*** DATA FOR ANALYSIS Section Begins ***

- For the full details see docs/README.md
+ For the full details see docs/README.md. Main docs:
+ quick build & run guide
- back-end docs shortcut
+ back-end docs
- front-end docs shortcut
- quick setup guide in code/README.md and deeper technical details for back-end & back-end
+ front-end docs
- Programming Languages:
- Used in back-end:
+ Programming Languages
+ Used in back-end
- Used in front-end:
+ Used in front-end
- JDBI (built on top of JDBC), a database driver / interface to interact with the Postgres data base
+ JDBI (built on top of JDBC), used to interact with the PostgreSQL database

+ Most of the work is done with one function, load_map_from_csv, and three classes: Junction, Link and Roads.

*** DATA FOR ANALYSIS Section Ends ***

--- TASK GOAL ---
For the records above, state the number of lines that include the string "with" and add nothing.

--- EXPECTED ANSWER ---
3